Operating Activities
Net cash provided by operating activities was $108,879 for the three months ended September 30, 2022 and resulted primarily from a decrease in prepaid royalties of $710,640, a net income of $214,565, a decrease of accounts receivable of $81,756 and a decrease of prepaid expenses and other current assets of $70,908, partially offset by a decrease in accounts payable and accrued expenses of $1,037,057.
Net cash used in operating activities was $72,247 for the three months ended September 30, 2021 and resulted primarily from a net loss of $372,002, a decrease in accounts payable and accrued expenses of $225,462 and a decrease in deferred revenue of $365,760, partially offset by a decrease in prepaid royalties of $639,765 and a decrease in prepaid expenses and other current assets of $62,439.
Investing Activities
Net cash used in investing activities was $301,131 for the three months ended September 30, 2022 and resulted primarily from the payment for non-refundable deposit for asset acquisition of $297,450.
Net cash used in investing activities was $3,643 for the three months ended September 30, 2021 and resulted from the purchase of property and equipment. 26
Table of Contents
Financing Activities
Net cash used in financing activities was $18,062 for the three months ended September 30, 2022 and resulted from the repurchase of common stock of $18,062.

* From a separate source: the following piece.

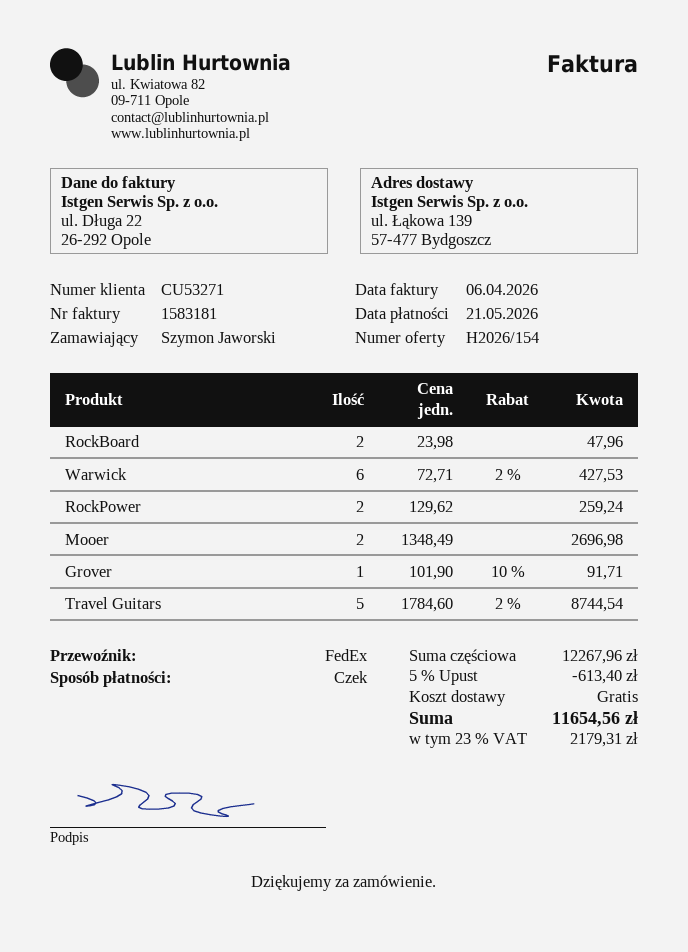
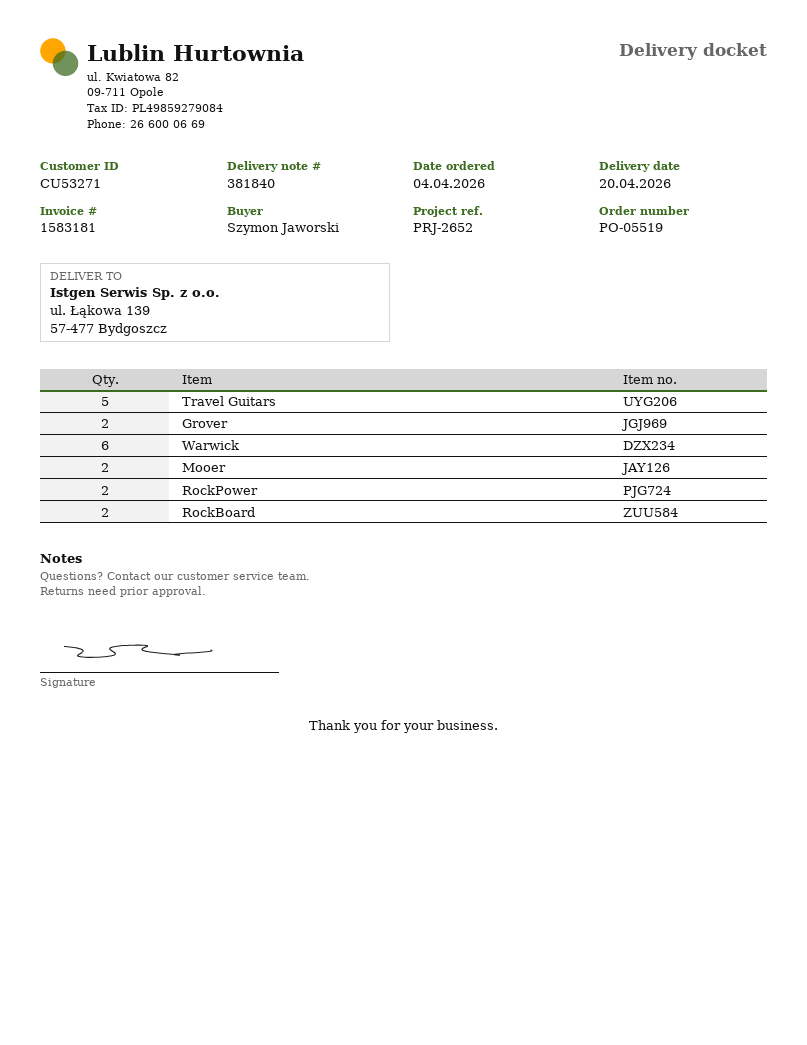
Grover: 1 -> 2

Net cash used in financing activities was $54,481 for the three months ended September 30, 2021 and resulted from the repurchase of common stock of $54,481.
We entered into a Loan and Security Agreement with Silicon Valley Bank (“SVB”) on July 23, 2010, which, as amended, provides for a revolving line of credit for the lesser of $2,500,000, or 80% of eligible accounts receivable. The line of credit matures on February 28, 2024, and is subject to certain financial and performance covenants with which we were in compliance as of September 30, 2022. Financial covenants include maintaining an adjusted quick ratio of unrestricted cash and net accounts receivable, divided by current liabilities plus debt less deferred revenue of at least 1.15 to 1.0. The line of credit bears interest at an annual rate equal to the greater of 1% above the prime rate and 5.0%. The interest rate on the line of credit was 7.25% as of September 30, 2022. The line of credit was secured by our consolidated assets.
There were no outstanding borrowings under the line as of September 30, 2022 and June 30, 2022, respectively. As of September 30, 2022, there was approximately $2,140,000 of available credit.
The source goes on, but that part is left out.